これは好みの問題なので、味見しながら好みの状態を見つけてみてください。

ちなみに熟成を早めたい場合は、一日何時間かでも室温に戻してあげると熟成の進むスピードが上がります。

もちろん、食べる30分前には室温に戻すこともお忘れなく。

 

 

エポワスの食べ方

 

味わい深い風味としっかりした旨味があるので、シンプルにそのまま食べるか、ライ麦パンなどにのせて楽しみましょう。

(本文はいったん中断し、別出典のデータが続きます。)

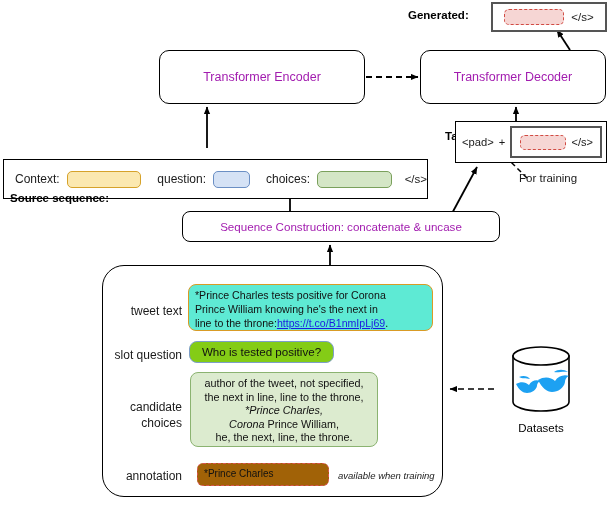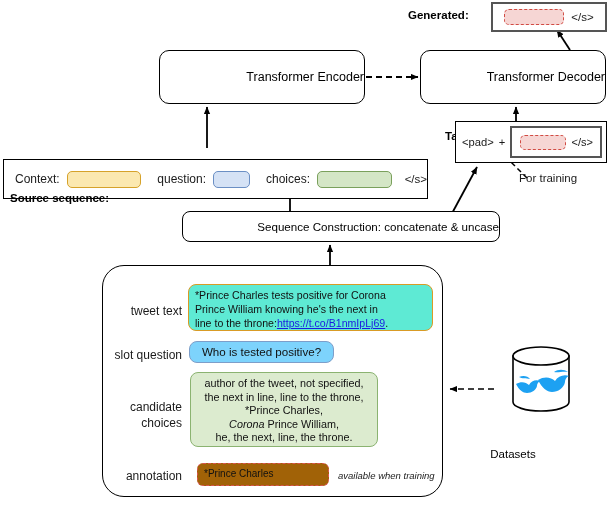--- a/index.html
+++ b/index.html
@@ -18,23 +18,23 @@
   }
   .abs { position: absolute; box-sizing: border-box; }
 
   
   .node {
     border: 1.6px solid #000;
     border-radius: 10px;
     background: #fff;
     display: flex;
     align-items: center;
-    justify-content: flex-end;
+    justify-content: center;
     font-size: 12.5px;
-    color: #000000;
+    color: #a21caf;
   }
   .sq-node {
     border: 1.6px solid #000;
     background: #fff;
     display: flex;
     align-items: center;
   }
   .label-bold {
     font-weight: bold;
     font-size: 11.5px;
@@ -66,21 +66,21 @@
   
   .bubble {
     border-radius: 8px;
     box-sizing: border-box;
     font-size: 10.6px;
     line-height: 14.2px;
     color: #111;
     padding: 3px 6px;
   }
   .bubble-tweet  { background: #5eead4; border: 1.5px solid #d99b25; }
-  .bubble-quest  { background: #7dd3fc; border: 1.5px solid #7d9ec9;
+  .bubble-quest  { background: #84cc16; border: 1.5px solid #7d9ec9;
                    display:flex; align-items:center; justify-content:center;
                    font-size: 11.6px; text-align: right; }
   .bubble-choice { background: #dcebcf; border: 1.5px solid #8bb371;
                    text-align:center; font-size: 10.8px; line-height: 13.6px; }
   .bubble-annot  { background: #a16207; border: 1.5px dashed #d9534f;
                    display:flex; align-items:center; 
                    font-size: 10px; }
 
   .link { color: #1a1ae0; text-decoration: underline; }
 
@@ -196,21 +196,21 @@
   </div>
 
   <div class="abs plain" style="left:108px; top:399px; width:74px; text-align:right; line-height:16px;">
     <div>candidate</div>
     <div>choices</div>
   </div>
 
   <div class="abs bubble bubble-choice" style="left:190px; top:372px; width:188px; height:75px; padding-top:4px;">
     <div>author of the tweet, not specified,</div>
     <div>the next in line, line to the throne,</div>
-    <div style="">*Prince Charles,</div>
+    <div style="font-style:italic;">*Prince Charles,</div>
     <div>
       <span style="font-style:italic;">Corona</span>
       <span>Prince William,</span>
     </div>
     <div>he, the next, line, the throne.</div>
   </div>
 
   <div class="abs plain" style="left:108px; top:469px; width:74px; text-align:right;">annotation</div>
 
   <div class="abs bubble bubble-annot" style="left:197px; top:463px; width:132px; height:23px; border-radius:6px;">
@@ -235,15 +235,15 @@
                  M14,33 c4,-2 9,-1 11,2 c-4,-1 -8,0 -11,-2 z"></path>
         <path d="M33,36 c6,-4 13,-3 17,1 c3,-5 9,-7 14,-5 c-3,1 -4,4 -4,6
                  c-1,6 -7,10 -13,10 c-5,0 -10,-4 -14,-12 z"></path>
         <path d="M49,28 c4,-3 10,-3 14,0 c-5,-1 -10,1 -14,0 z"></path>
       </g>
 
       <ellipse cx="36" cy="12" rx="28" ry="9" fill="#ffffff" stroke="#000" stroke-width="1.6"></ellipse>
     </svg>
   </div>
 
-  <div class="abs cap-text" style="left:477px; top:422px; width:72px;margin-top:26px;">Datasets</div>
+  <div class="abs cap-text" style="left:505px; top:422px; width:72px;">Datasets</div>
 
 </div>
 
 </body></html>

熟成が進み過ぎた場合は、クリームに溶かしてソースにしたり、グラタンに入れるといつもと一味違った味わいを楽しめます。

 

 

おすすめ通販アイテム

上でご紹介した、エポワスを消滅から救ったベルト―社のエポワスです。

 

クオリティも安定していて確実に満足できます。

 

 

エポワスと相性の良い飲み物

 

チーズの中でも特に濃厚でパワフルなチーズですのである程度の風味の強さがある飲み物がおすすめです。

お酒なら、同郷のブルゴーニュの赤ワイン。

ブルゴーニュ 赤ワイン

日本酒もよく合います。また、焼酎、ウイスキーなど蒸留酒との相性もおすすめ。

ノンアルコールなら、コーヒーが良く合います。意外ですが、エポワスの鼻に抜ける特有のフレーバーとコーヒーのロースト香が違和感なく調和します。

コーヒー

 

 

最後に

 

現在では世界中にファンのいる王道チーズですが、一度は存在すら消えてしまう危機を経験していたとは驚きです。

 

このチーズはこれまでどれだけ多くの人々を幸せにしてきたことか。

 

ベルト―夫妻にただただ感謝です。

 

エポワスは個性が強く最初は近づきにくい存在ですが、知れば知るほど魅力にはまるチーズです。

 

チーズ好きでまだエポワスの味を知らないあなたは絶対試すべきチーズのひとつです。